Philadelphia socialite

Mary Astor Paul Munn Allez (March 26, 1889 – July 28, 1950) was a Philadelphia socialite who was related to the Astor and Drexel families. During World War II, she helped the American forces in France.

==Early life==
Mary was born on March 26, 1889, and raised in Radnor, Pennsylvania. She was the daughter of James William Paul Jr. (1851–1908) and Frances Katherine "Fanny" (née Drexel) Paul (1858–1901).
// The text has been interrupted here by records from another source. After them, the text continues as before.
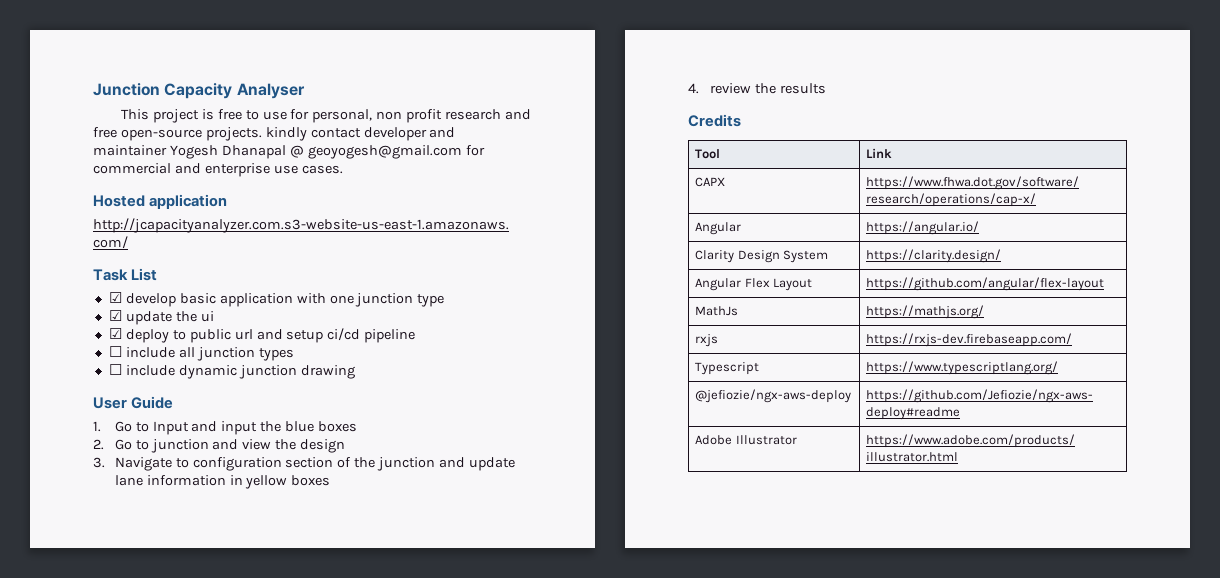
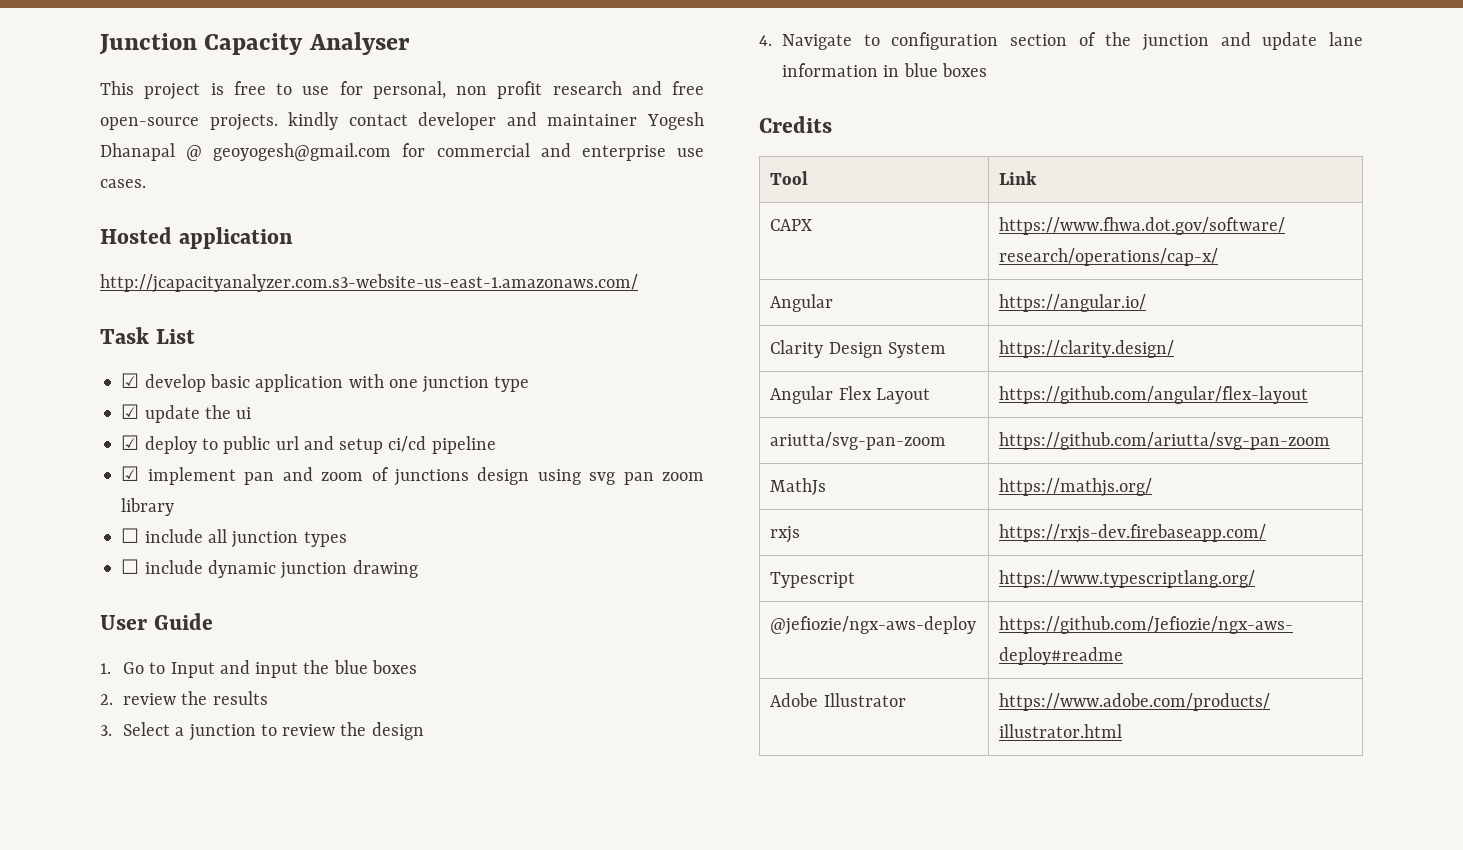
+ ☑ implement pan and zoom of junctions design using svg pan zoom library
- 2. Go to junction and view the design
+ 2. review the results
+ 3. Select a junction to review the design
- 3. Navigate to configuration section of the junction and update lane information in yellow boxes
- 4. review the results
+ 4. Navigate to configuration section of the junction and update lane information in blue boxes
+ ariutta/svg-pan-zoom | https://github.com/ariutta/svg-pan-zoom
Her siblings were Ellen Drexel (née Paul) Mills and Anthony Joseph Drexel Paul. Her father was a banker affiliated with the Drexel interests in Philadelphia and the Morgan interests in New York.
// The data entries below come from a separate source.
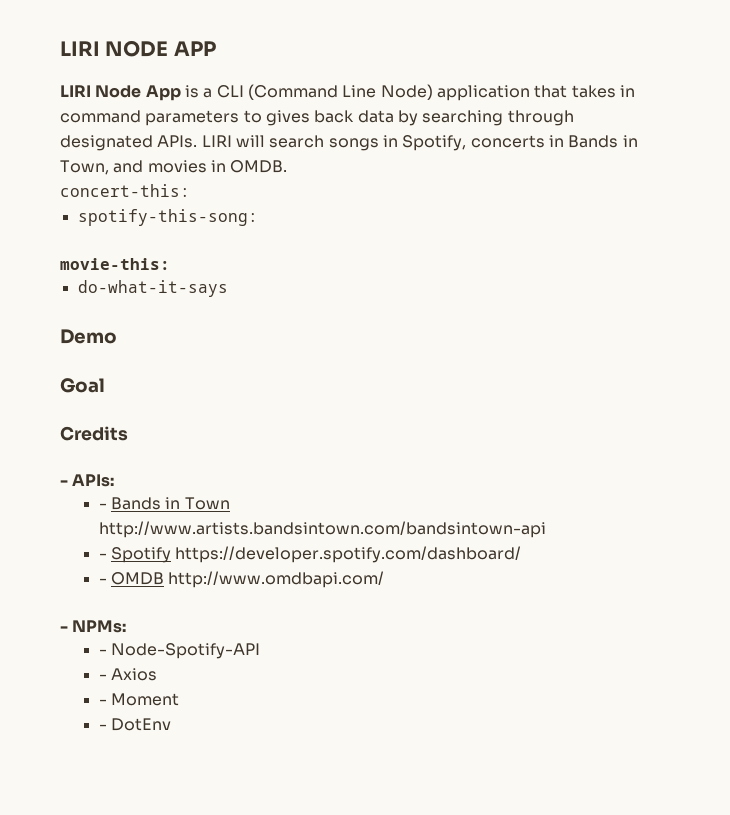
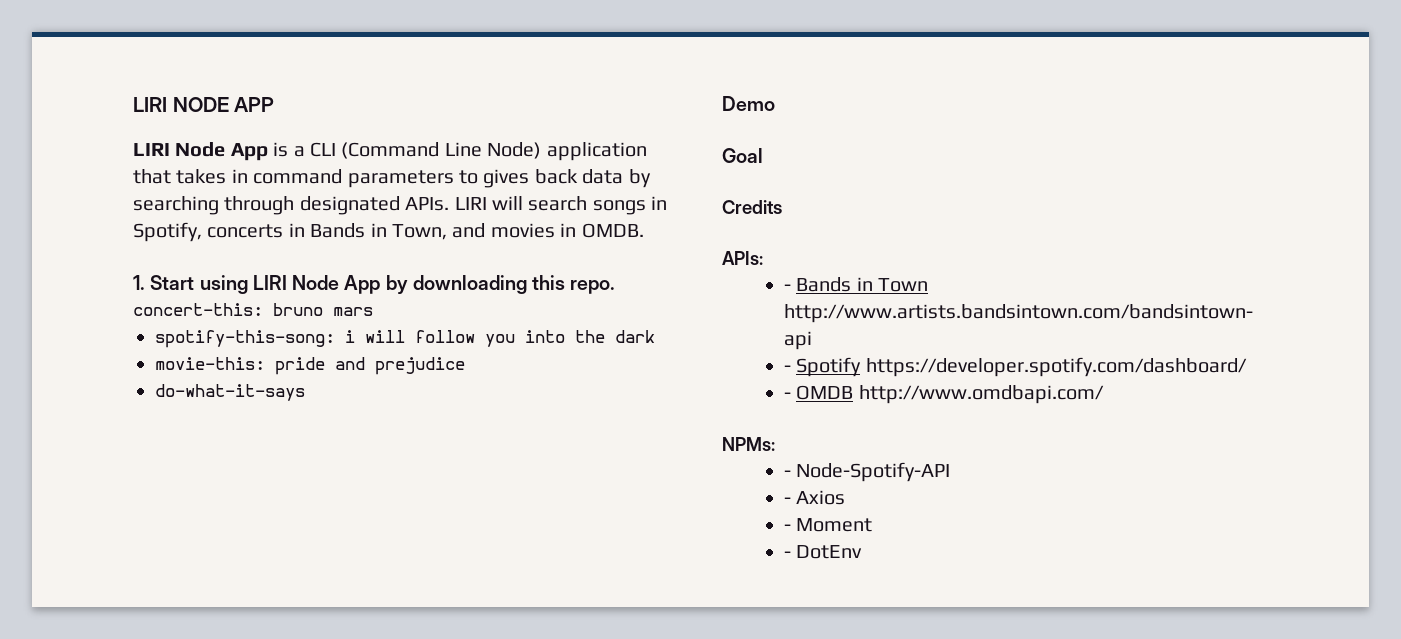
+ 1. Start using LIRI Node App by downloading this repo.
- concert-this:
+ concert-this: bruno mars
- spotify-this-song:
- movie-this:
+ spotify-this-song: i will follow you into the dark
+ movie-this: pride and prejudice
- - APIs:
+ APIs:
- - NPMs:
+ NPMs:

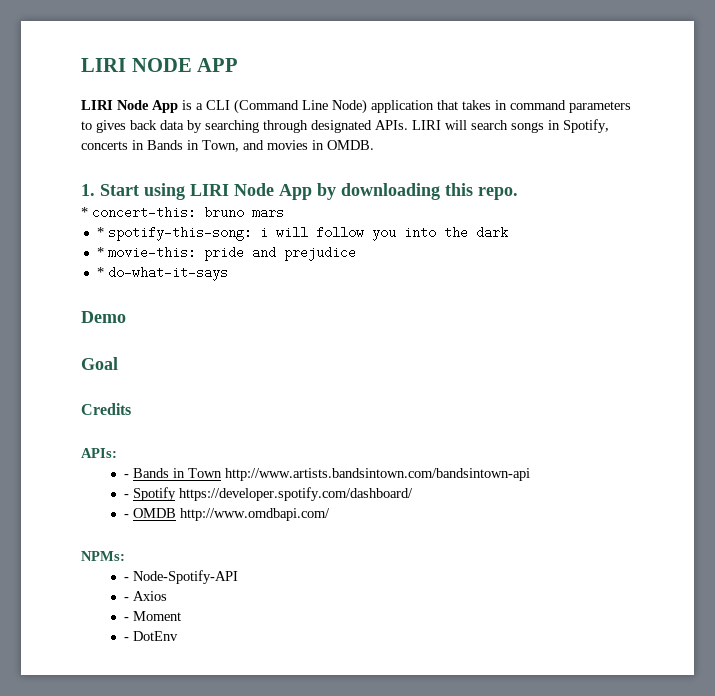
- concert-this: bruno mars
+ * concert-this: bruno mars
- spotify-this-song: i will follow you into the dark
+ * spotify-this-song: i will follow you into the dark
- movie-this: pride and prejudice
+ * movie-this: pride and prejudice
- do-what-it-says
+ * do-what-it-says

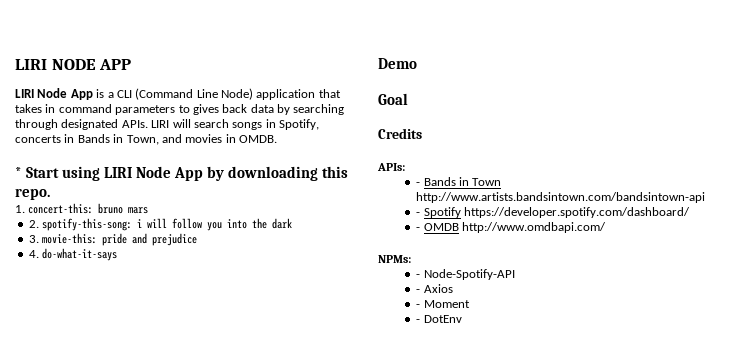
- 1. Start using LIRI Node App by downloading this repo.
+ * Start using LIRI Node App by downloading this repo.
- * concert-this: bruno mars
+ 1. concert-this: bruno mars
- * spotify-this-song: i will follow you into the dark
+ 2. spotify-this-song: i will follow you into the dark
- * movie-this: pride and prejudice
+ 3. movie-this: pride and prejudice
- * do-what-it-says
+ 4. do-what-it-says

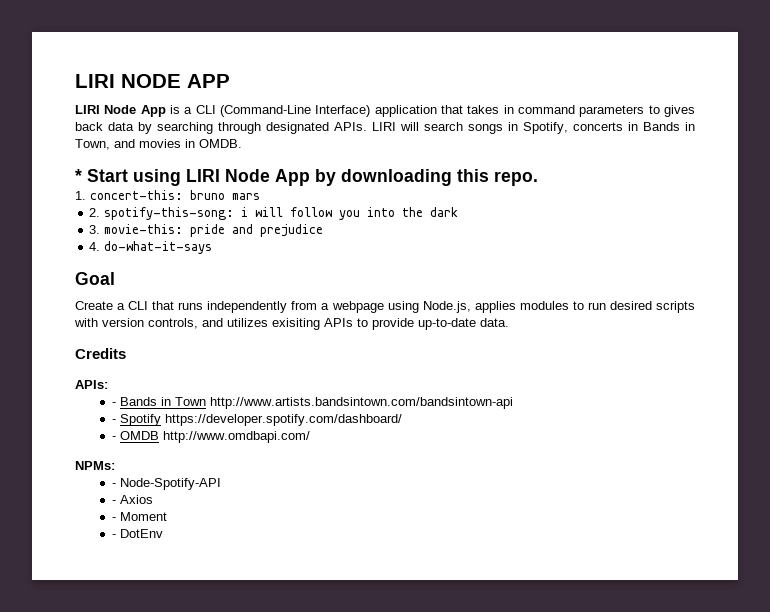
- LIRI Node App is a CLI (Command Line Node) application that takes in command parameters to gives back data by searching through designated APIs.
+ LIRI Node App is a CLI (Command-Line Interface) application that takes in command parameters to gives back data by searching through designated APIs.
- Demo
  Goal
+ Create a CLI that runs independently from a webpage using Node.js, applies modules to run desired scripts with version controls, and utilizes exisiting APIs to provide up-to-date data.

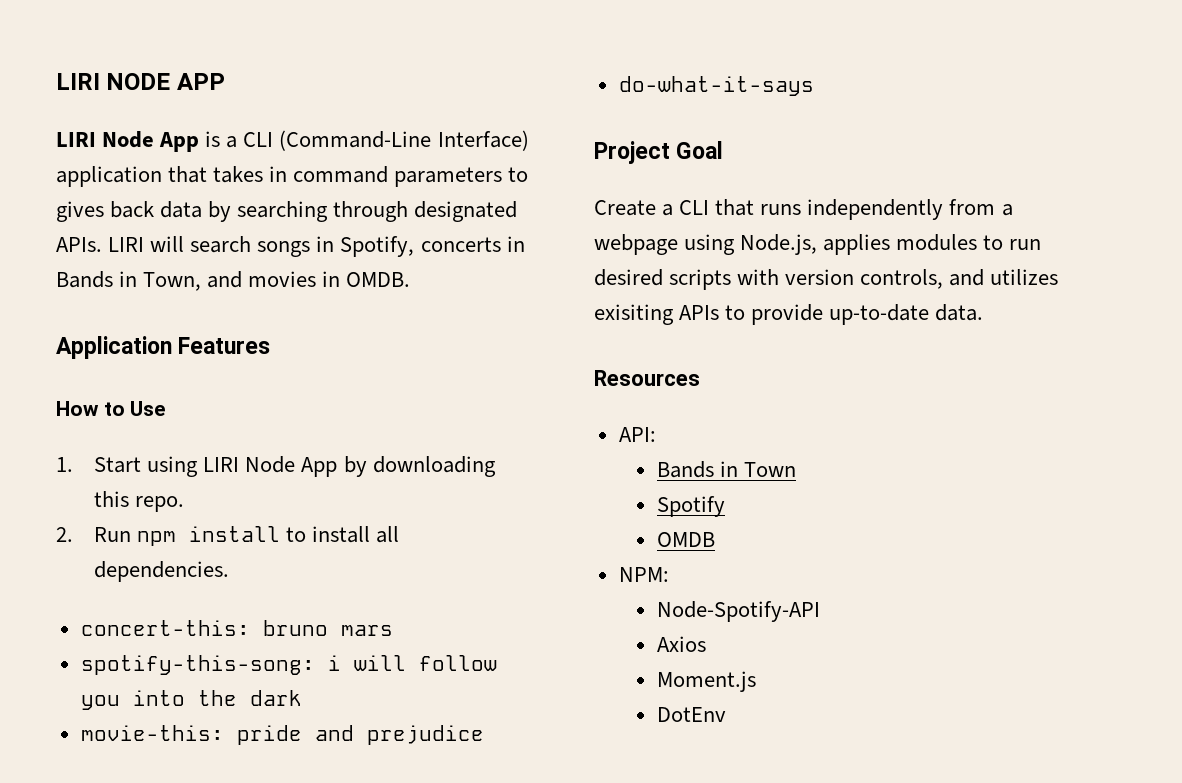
- * Start using LIRI Node App by downloading this repo.
+ Application Features
+ How to Use
+ 1. Start using LIRI Node App by downloading this repo.
- 1. concert-this: bruno mars
+ 2. Run npm install to install all dependencies.
+ concert-this: bruno mars
- 2. spotify-this-song: i will follow you into the dark
+ spotify-this-song: i will follow you into the dark
- 3. movie-this: pride and prejudice
+ movie-this: pride and prejudice
- 4. do-what-it-says
+ do-what-it-says
- Goal
+ Project Goal
- Credits
- APIs:
- - Bands in Town http://www.artists.bandsintown.com/bandsintown-api
- - Spotify https://developer.spotify.com/dashboard/
- - OMDB http://www.omdbapi.com/
- NPMs:
- - Node-Spotify-API
+ Resources
+ API:
+ Bands in Town
+ Spotify
+ OMDB
+ NPM:
+ Node-Spotify-API
- - Axios
+ Axios
- - Moment
- - DotEnv
+ Moment.js
+ DotEnv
Her paternal grandparents were James William Paul and Hannah Clement (née Bunker) Paul. Her aunt, Mary Dahlgren Paul, was married to William Waldorf Astor (who moved to England and became the 1st Viscount Astor). Her cousins included Waldorf Astor, 2nd Viscount Astor (husband of Nancy Astor, the first woman to take her seat in the House of Commons), Hon. Pauline Astor (wife of politician Herbert Spender-Clay), and John Jacob Astor, 1st Baron Astor of Hever. Her maternal grandparents were Anthony Joseph Drexel and Ellen (née Rozet) Drexel. Among her large extended family was uncle Anthony Joseph Drexel Jr. and cousins Anthony Joseph Drexel Biddle Sr. and Margaretta Armstrong Drexel (wife of Guy Finch-Hatton, 14th Earl of Winchilsea).

==Personal life==
She was presented to society in 1907 and on October 28, 1908, her engagement to Charles Alexander Munn Jr. was announced. Then a student at Harvard, Munn was a son of Charles Alexander Munn and Carrie Louise (née Gurnee) Munn. They were married on June 21, 1909, at St. Martin Episcopal Church in Radnor, Pennsylvania. Many members of society were present, including the Drexel and Roosevelt families. After their marriage, the couple lived at Woodcrest, their residence in Radnor, until they sold it in 1925. After the sale, the couple sailed to France, intending on living there for a decade. However, Mary filed for divorce in 1930, citing abandonment. Before their divorce, they had four children together, three daughters and a son, including:

- Pauline Munn (1909–1939), who married Milton Dorland Doyle of New York, in Cap Ferrat, France in 1931. The marriage was a tumultuous one, and after twice filing and then dismissing divorce charges, they divorced in 1938. She died in France the following year.
- Charles Alexander Munn (1913–1957), who served with the United States Naval Reserve, rising to the rank of lieutenant in 1941. At that time, he married Louise Stanley, the actress, in New York City. He later married Loretta Strauff in 1950.
- Mary Munn (1915–2013), a still life painter who married Frederick Ponsonby, Viscount Duncannon at the American Cathedral in Paris. Lord Dunacannon succeeded as the 10th Earl of Bessborough in 1956 and she became the Countess of Bessborough.
- Frances Drexel Munn (1917–2012), who married George F. Baker (1915–1977), son of banker George Fisher Baker, in New York City in 1938. They divorced in 1958; he later committed suicide in 1977.

In 1917, she was drawn by John Singer Sargent and, in 1929, she was painted by Philip de László. After their divorce, she remarried to Jacquez Eami Adrien Allez (1894–1963) in 1934. In 1953, her first husband remarried to Dorothy Spreckels (daughter of Sugar tycoon Adolph B. Spreckels and his wife, Alma de Bretteville Spreckels).

She died in Paris on July 28, 1950, and was buried at cemetery in Mortefontaine.

===World War II involvement===
During World War II, she served the United States Military in a large role. She served as president of the American Aid Society in Paris. During the French resistance movement, she helped contact the American forces under the code name "Pauline." Speaking of her service, Mme. Allez said that her contacts were throughout France, and consisted of people from all walks of life and occupations. She was also in personal contact throughout the war with the American Legation in Berne, Switzerland, and Robert Murphy, the United States Consul.

The President of the United States, Harry S. Truman, awarded Mme. Allez the American Medal of Freedom for her service. At the same time, French President Vincent Auriol made her a chevalier of the Legion of Honor.